Through all Amish’s books flows a current of liberal progressive ideology: about gender, about caste, about discrimination of any kind. And what I believe separates him from the horde of Indian writers who have jumped on to the mythology bandwagon after Shiva’s success, is his historical research. Many readers of the Shiva trilogy may have—and I do not want to be supercilious in any way—missed the references to the Saraswati, Indus Valley, Persian and West Asian civilizations.
In Ikshvaku, we are given a hint that they will reappear in the next books—the Asuras will be there, who we know today as Assyrians, and Pariha, which current history books call Persia, and yes, Meluha, which is the setting of the Shiva trilogy, will appear at the end.
And the many philosophical discussions that punctuate the pages of the book are allegories of theories of capitalism, communism, totalitarianism, fundamentalism, liberal democracy, globalization and libertarian thought.

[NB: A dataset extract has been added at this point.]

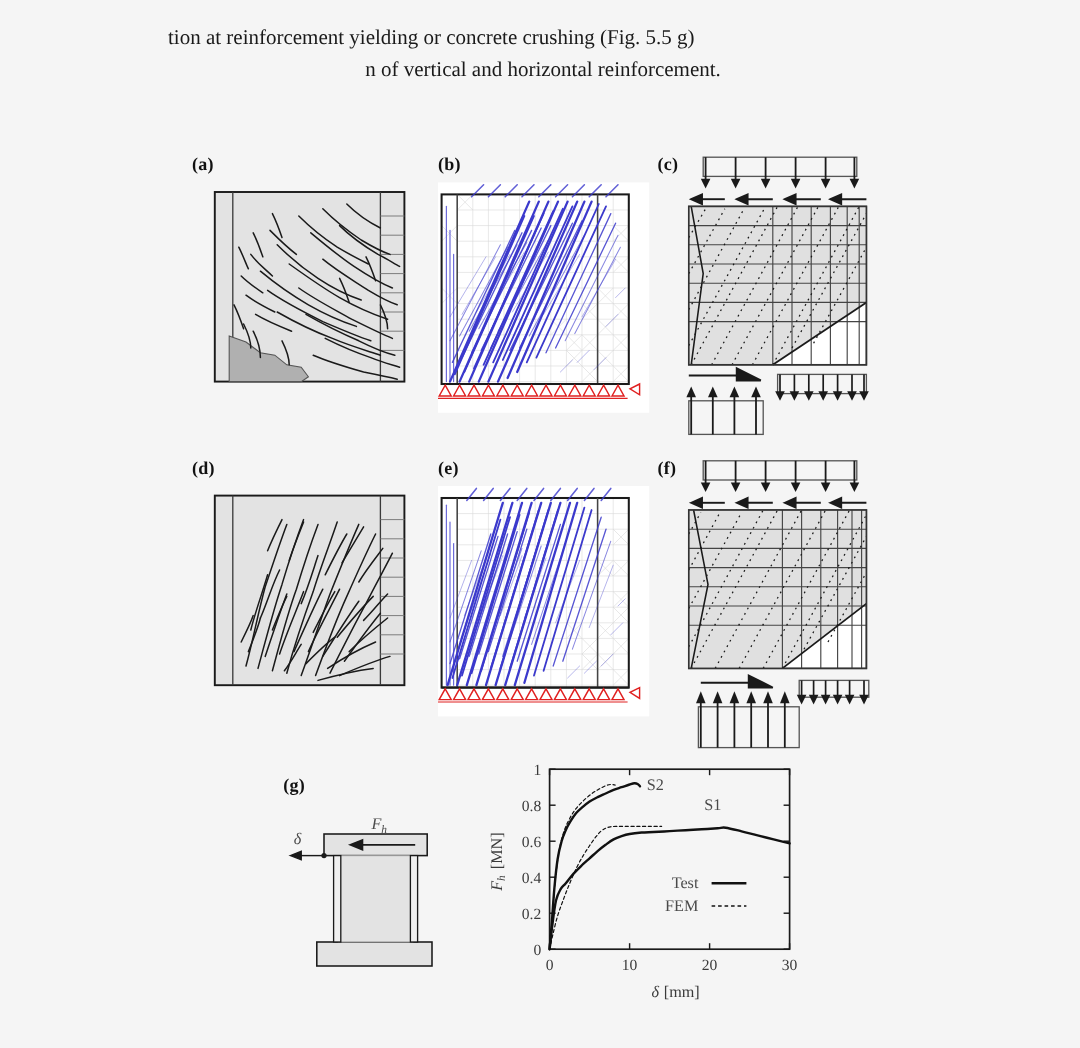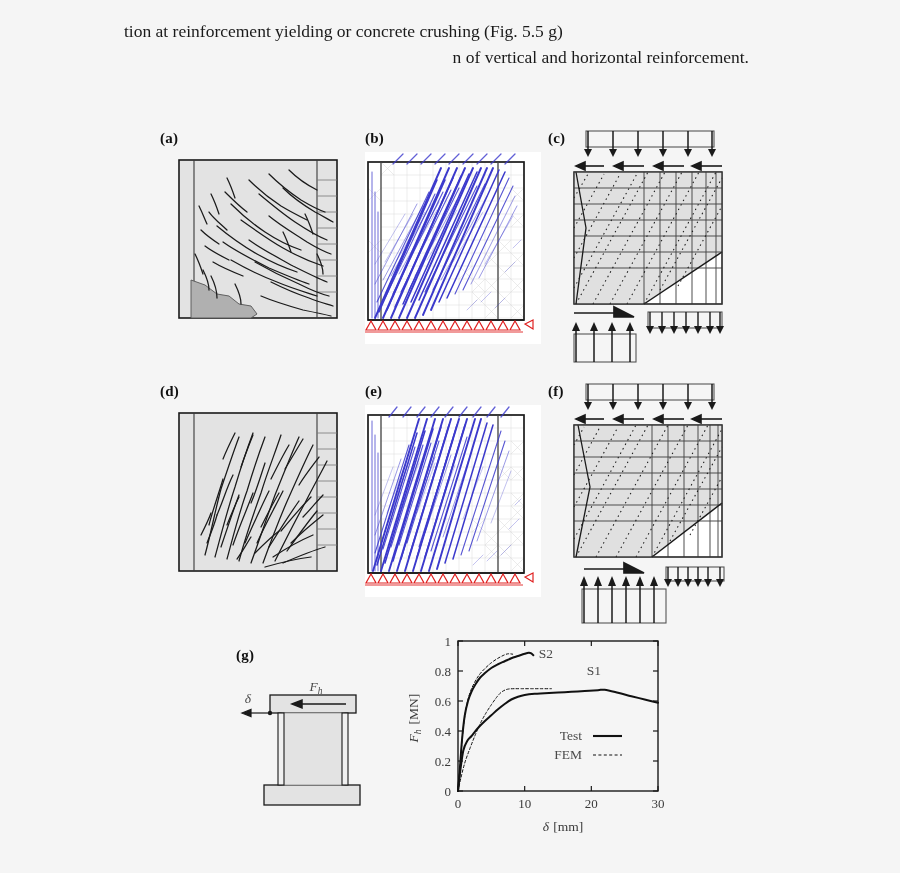"tion at reinforcement yielding or" #bodytext { left: 124px -> 140px }
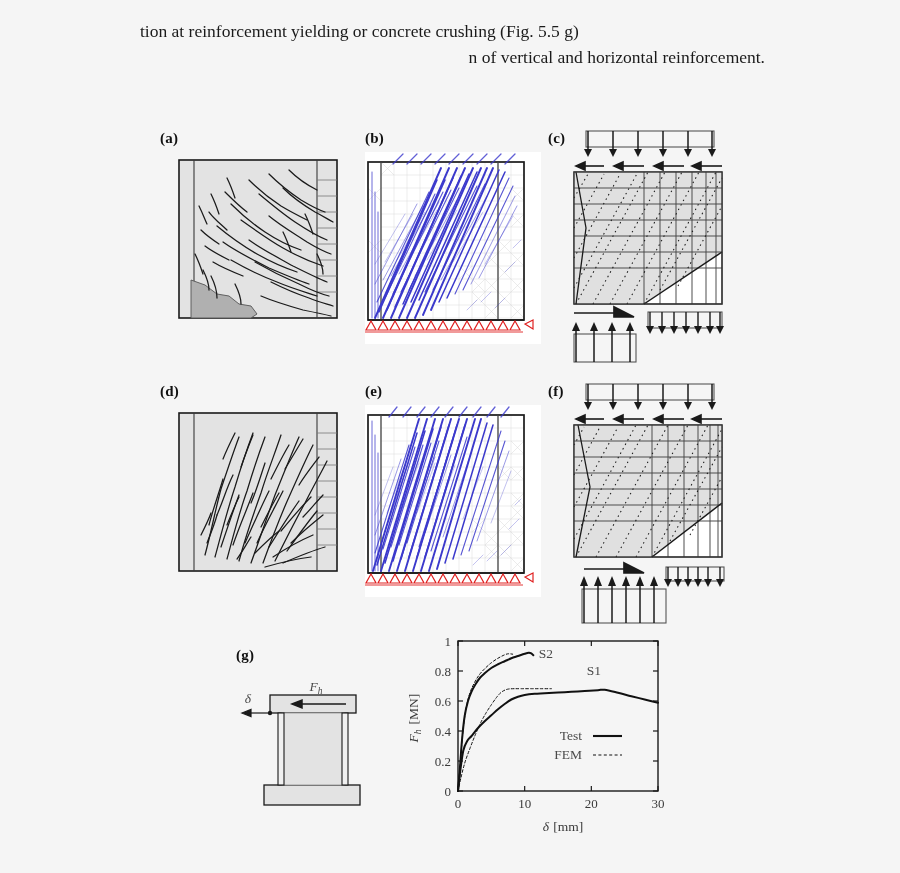"n of vertical and horizontal" #bodytext p:last-child { text-align: right -> center }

You can read Ikshvaku either way—as the start of what I hope will be a thrilling series that will bring Ram and Sita closer to a lot of Indians, or as an honest analysis and a very intelligent man’s musings on everything from Manu Smriti to Milton Friedman, all presented in the garb of a series of adventure novels.
This is what makes Amish very special among the few Indian bestselling authors we have.